Semakin diejek, akalku semakin kacau, liar, jiwaku goncah dan fikiranku membuncah keluar bak dam yang dibuka pintu airnya. Hingga pada suatu titik, semua lamunanku berhenti, fikiranku berhenti begitu pula jiwaku berhenti. Semua ini menyadarkanku. Sontak aku mengeluarkan ponsel yang kusembunyikan, menelepon seseorang.
"Jemput aku disini. Sekarang."
"Bukannya sekarang lagi banyak orang? Nanti ketahuan"
"Jemput saja."
Panggilan kututup dan kulihat orang yang daritadi menghina dan meludahiku berhenti terheran-heran. Namun kulihat ekspresinya telah berganti marah dan murka.

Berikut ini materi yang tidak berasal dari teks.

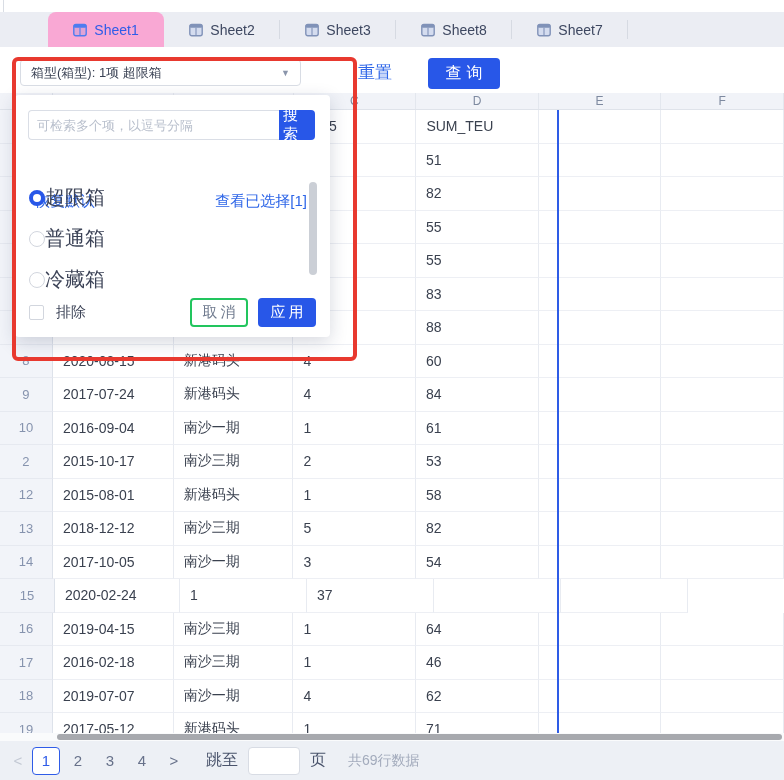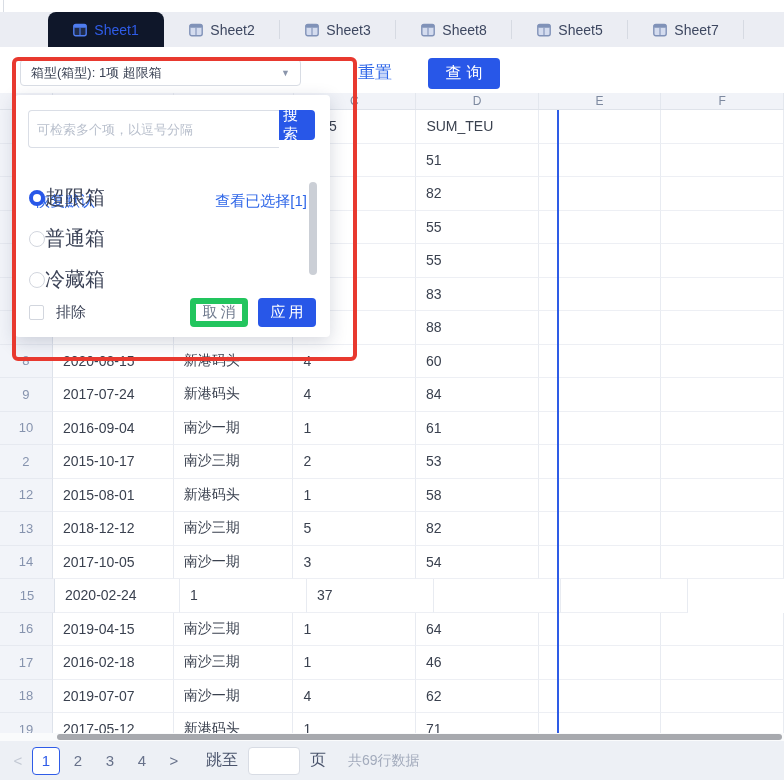"Sheet1" .tab.active { background: #0f172a -> #f9a8d4 }
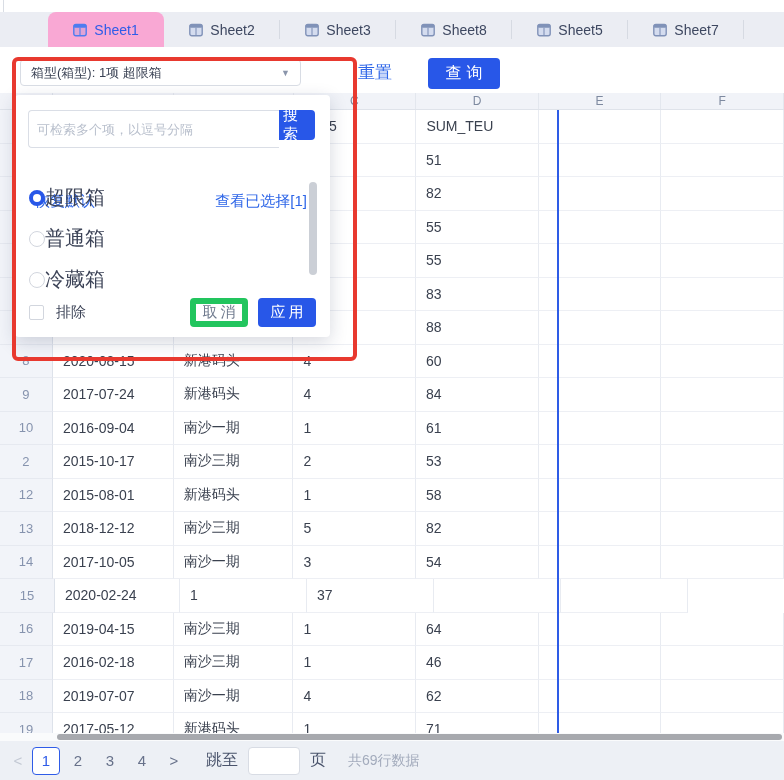"Sheet5" div.tab { html: <div> <span> <svg> <rect></rect> <rect></rect> <line></line> </svg> </span> <span>Sheet5</span> </div> -> none }
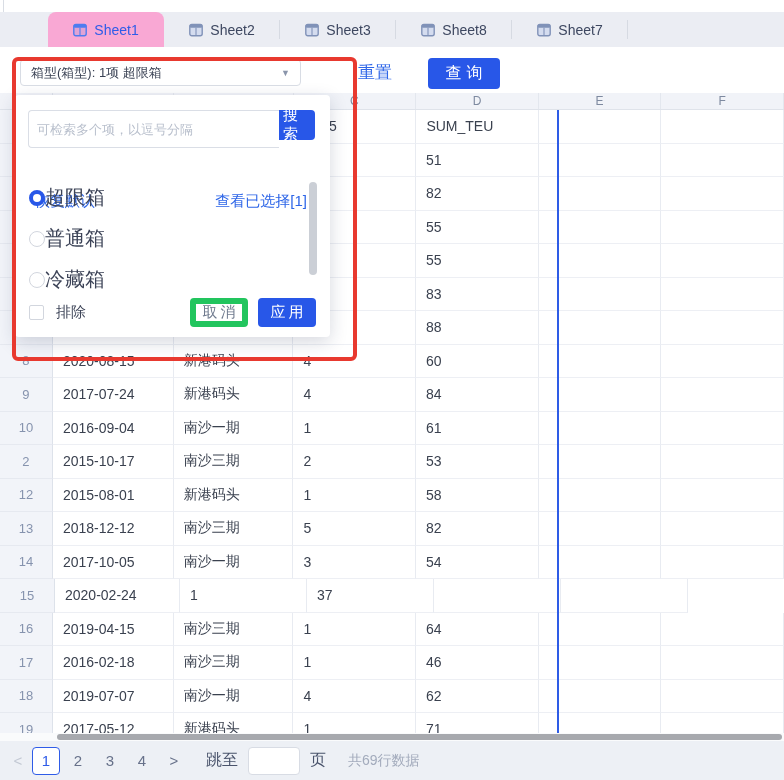"可检索多个项，以逗号分隔" .search-input { height: 38px -> 30px }
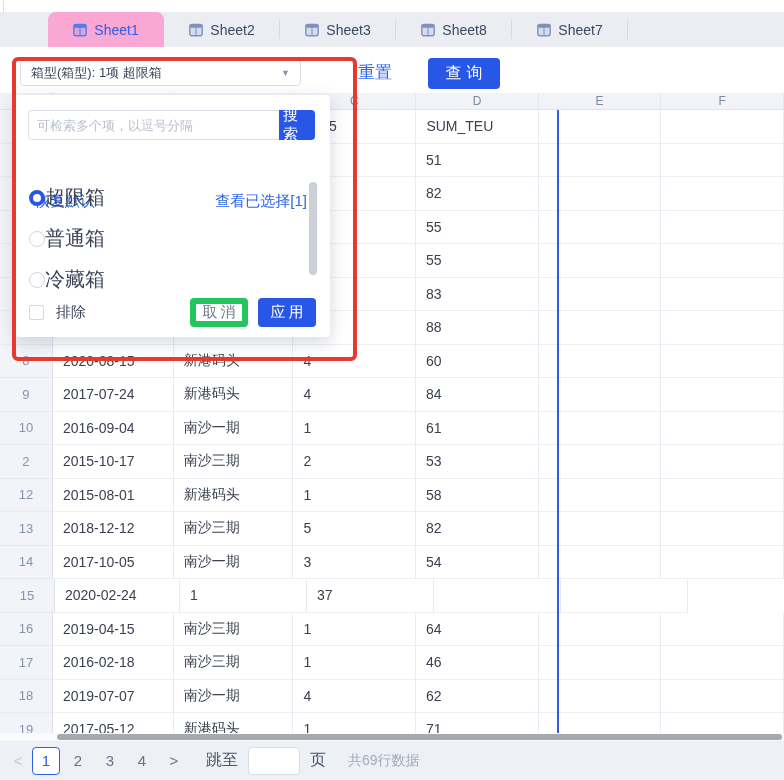"取消" .cancel-btn { border: 6px solid #22c55e -> 2px solid #22c55e }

"Dasar sampah! Bajingan! Tai!"
Aku pun ditendang, dipukul dan dianiaya habis-habisan. Namun aku tetap diam menerima itu semua hingga pada akhirnya ia mengencingiku. Aku pun tetap diam menerima itu semua. Setelah selesai aku pun bertanya.
"Sudah selesai? Ini, ambil saja, itu ponsel pintar mewah keluaran terbaru, ambillah aku sudah tidak butuh."
Tak lama setelah itu, mobil sedan hitam melaju pelan dan berhenti di depanku, pintunya terbuka dan aku berjalan masuk ke dalam mobil. Banyak orang melihat kejadian itu, ada yang shock, ada yang melongo, ada yang marah dan ada yang mengeluakan kata-kata ajaibnya kepada ku.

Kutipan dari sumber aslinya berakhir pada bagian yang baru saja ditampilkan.